Noch heute verstünden Wissenschaftler vieles nicht, was am Bodensee im vergangenen Jahrhundert zu beobachten war, und warnten eindringlich vor einer Änderung des aktuellen Zustands. Mehrere Milliarden Euro seien seit den 1960er Jahren investiert worden, um den Bodensee wieder auf den aktuellen Phosphatgehalt zu bringen, der einem natürlichen Zustand nahe komme. Dieses Ziel, das nach katastrophalen Zuständen in den 1970er Jahren mit Algenteppichen und stinkenden Uferbereichen teuer erkauft werden musste, technisch wieder rückführen zu wollen, sei absurd.

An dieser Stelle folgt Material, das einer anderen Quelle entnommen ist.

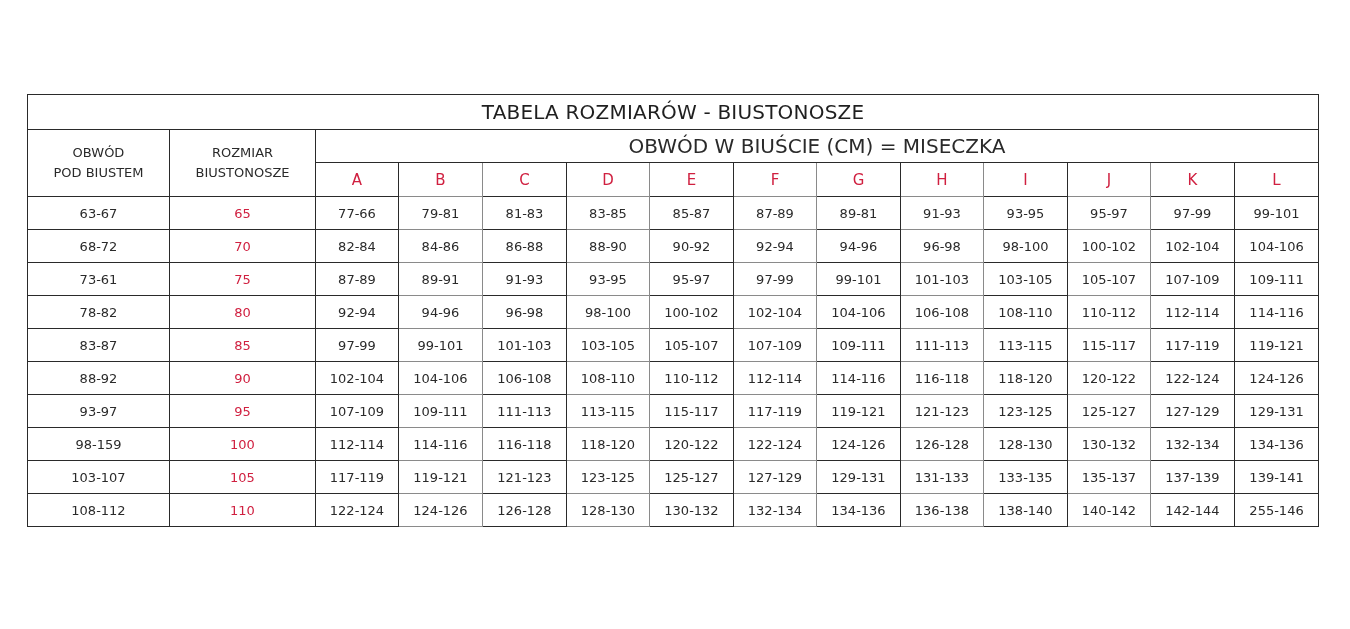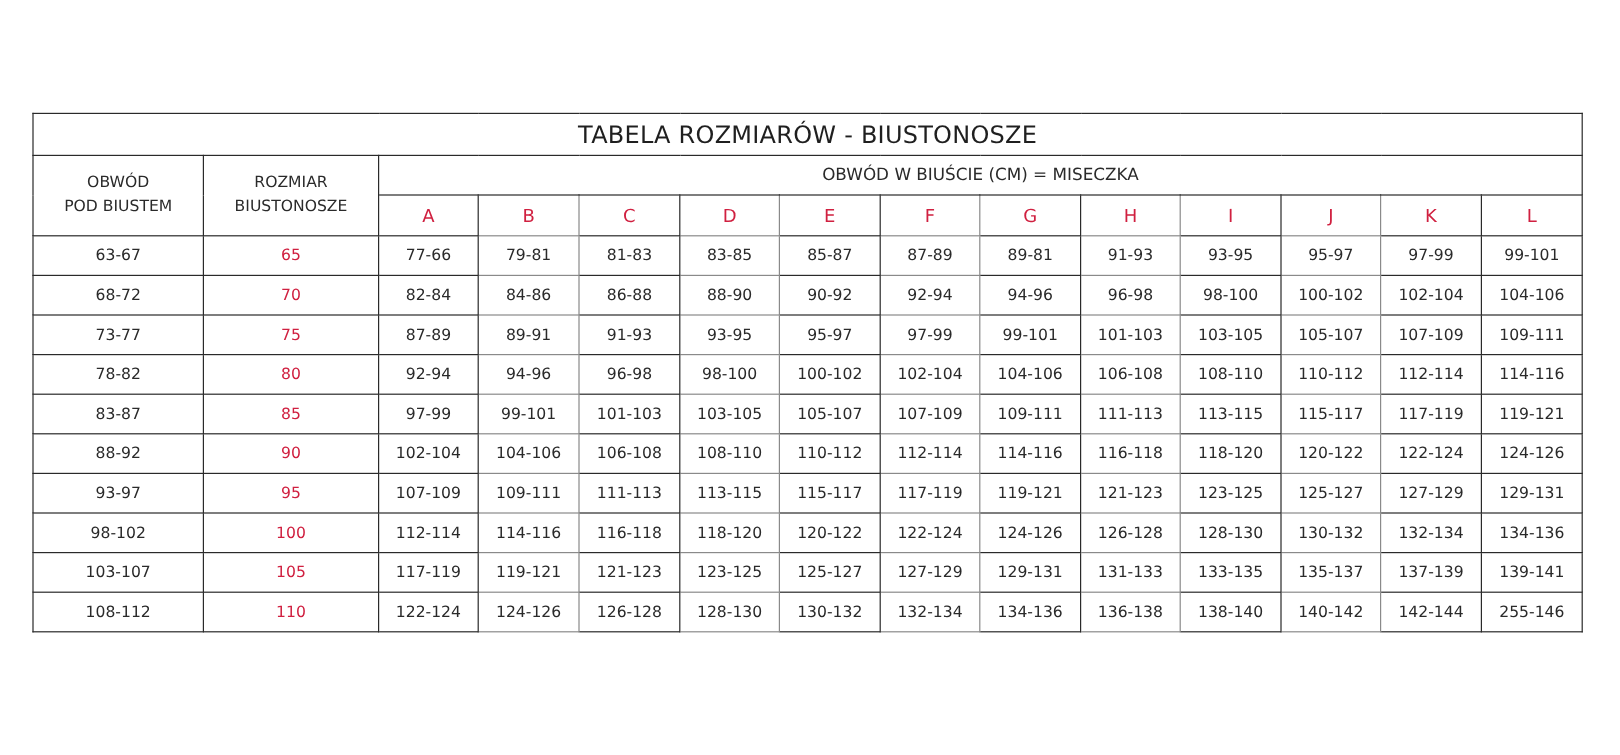--- a/index.html
+++ b/index.html
@@ -8,21 +8,21 @@
     .size-table {
       position: absolute; left: 27px; top: 94px; width: 1291px;
       border-collapse: collapse; table-layout: fixed;
     }
     .size-table td, .size-table th {
       border: 1px solid #2a2a2a; text-align: center; vertical-align: middle;
       padding: 0; font-weight: normal; font-size: 13px; color: #2a2a2a;
       white-space: nowrap; overflow: hidden;
     }
     .title-row th { height: 34px; font-size: 20px; color: #1f1f1f; letter-spacing: 0.2px; }
-    .sub-row th.group { height: 32px; font-size: 14px; }
+    .sub-row th.group { height: 32px; font-size: 20px; }
     .head-left { font-size: 14px; line-height: 20px; }
     .cup-row th { height: 33px; color: #d02040; font-size: 15px; }
     .body-row td { height: 32px; }
     .red { color: #d02040 !important; }
     .gray-b { border-color: #8a8a8a !important; }
   </style>
 </head>
 <body>
 
 <table class="size-table">
@@ -99,21 +99,21 @@
         <td>90-92</td>
         <td class="gray-b">92-94</td>
         <td>94-96</td>
         <td class="gray-b">96-98</td>
         <td>98-100</td>
         <td class="gray-b">100-102</td>
         <td>102-104</td>
         <td>104-106</td>
       </tr>
       <tr class="body-row">
-        <td>73-77</td>
+        <td>73-61</td>
         <td class="red">75</td>
         <td>87-89</td>
         <td class="gray-b">89-91</td>
         <td>91-93</td>
         <td class="gray-b">93-95</td>
         <td>95-97</td>
         <td class="gray-b">97-99</td>
         <td>99-101</td>
         <td class="gray-b">101-103</td>
         <td>103-105</td>
@@ -179,21 +179,21 @@
         <td>115-117</td>
         <td class="gray-b">117-119</td>
         <td>119-121</td>
         <td class="gray-b">121-123</td>
         <td>123-125</td>
         <td class="gray-b">125-127</td>
         <td>127-129</td>
         <td>129-131</td>
       </tr>
       <tr class="body-row">
-        <td>98-102</td>
+        <td>98-159</td>
         <td class="red">100</td>
         <td>112-114</td>
         <td class="gray-b">114-116</td>
         <td>116-118</td>
         <td class="gray-b">118-120</td>
         <td>120-122</td>
         <td class="gray-b">122-124</td>
         <td>124-126</td>
         <td class="gray-b">126-128</td>
         <td>128-130</td>

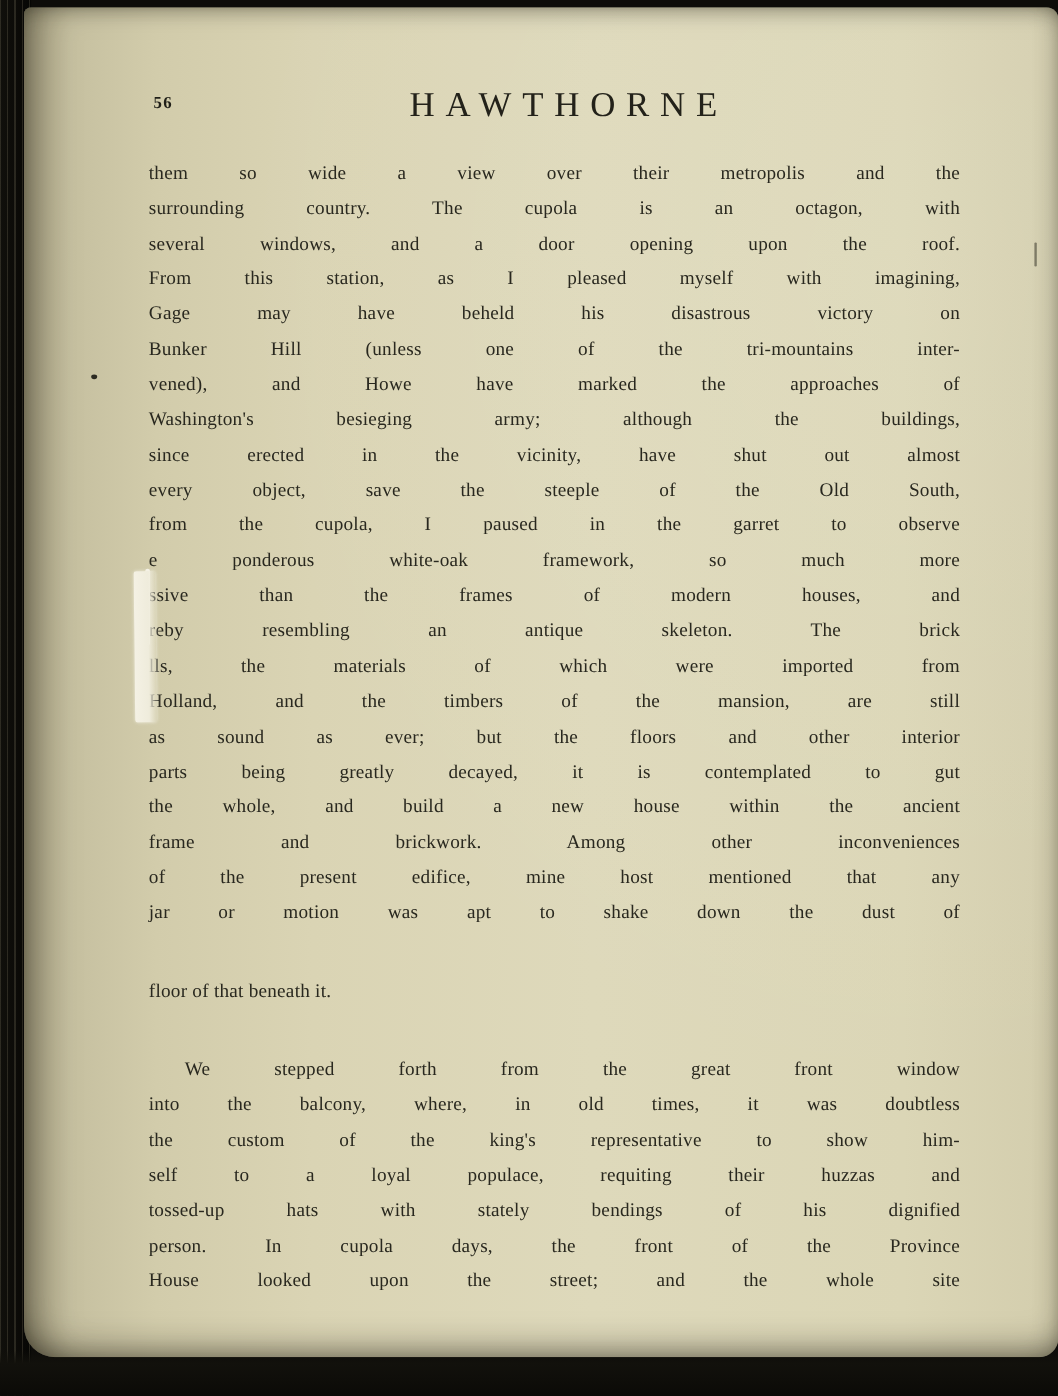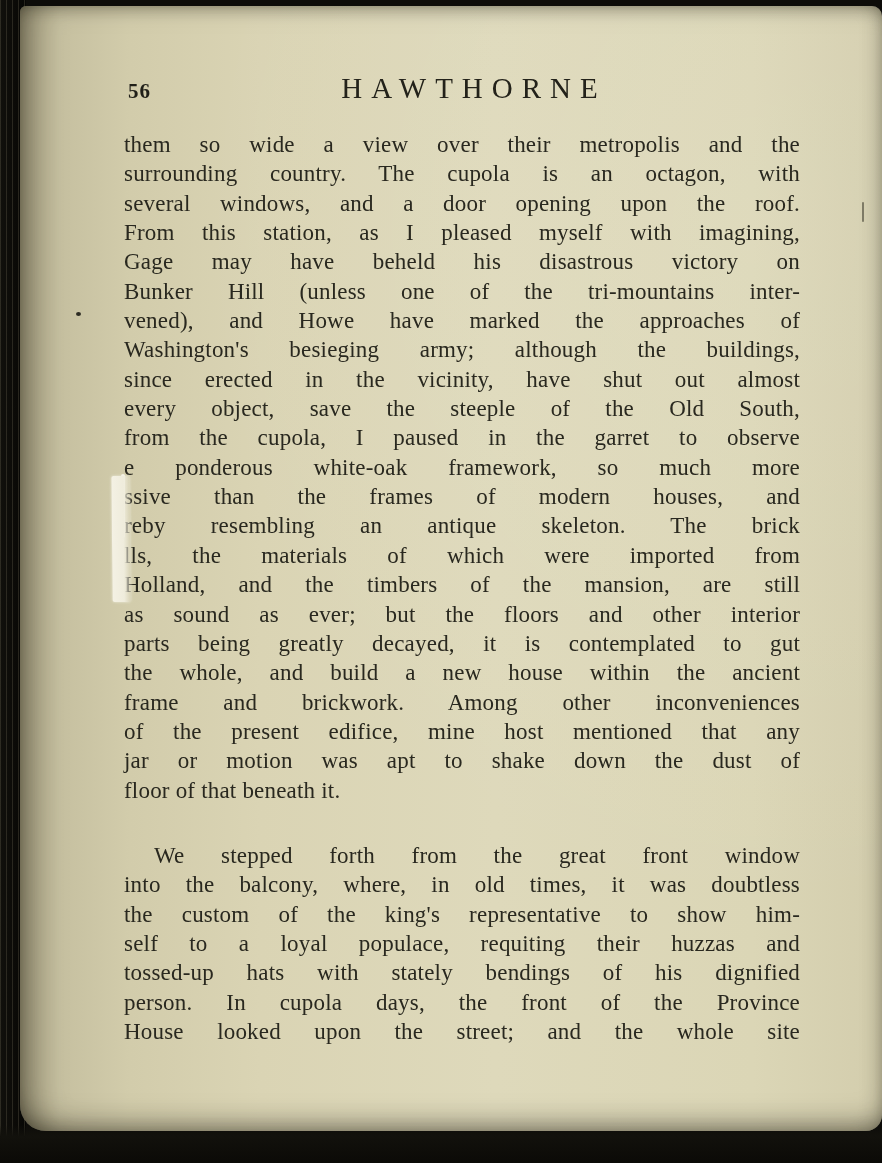--- a/index.html
+++ b/index.html
@@ -60,55 +60,56 @@
     position: absolute;
     left: 104px;
     top: 66px;
     width: 676px;
     height: 34px;
   }
   .page-number {
     position: absolute;
     left: 4px;
     top: 7px;
-    font-size: 21px;
+    font-size: 14px;
     font-weight: bold;
     color: #201f18;
     letter-spacing: 1px;
     text-align: right;
   }
   .running-title {
     position: absolute;
     left: 12px;
     width: 100%;
     text-align: center;
     font-size: 29px;
     letter-spacing: 9px;
     color: #23221a;
   }
   .text-column {
     position: absolute;
     left: 104px;
     top: 124px;
     width: 676px;
     color: #29281f;
-    font-size: 23px;
+    font-size: 16px;
     line-height: 29.35px;
     letter-spacing: 0.2px;
   }
   .line {
     text-align: justify;
     text-align-last: justify;
     -moz-text-align-last: justify;
     white-space: nowrap;
     height: 29.35px;
     overflow: visible;
   }
   .line.last-left {
     text-align-last: left;
+    margin-top: 36px;
     -moz-text-align-last: left;
   }
   .line.indent {
     padding-left: 30px;
     width: 646px;
     margin-top: 36px;
   }
   
   .damage-strip {
     position: absolute;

Die Diskussion um einen geförderten höheren Phosphatgehalt im Bodensee stoße auch bundesweit bei den Mitgliedern des Netzwerks Lebendige Seen Deutschland auf großes Unverständnis. Überdüngung sei an vielen deutschen Seen nach wie vor ein drängendes Thema. „Der Bodensee gilt in einigen Aspekten als positives Beispiel dafür, was mit einem konkreten Aktionsplan erreicht werden kann“, sagte Thomas Schaefer, Koordinator des Netzwerks. „Würde man den Forderungen der Fischer nachgeben, würde der Bodensee zu einem einzigartigen Beispiel für absurdes Management“.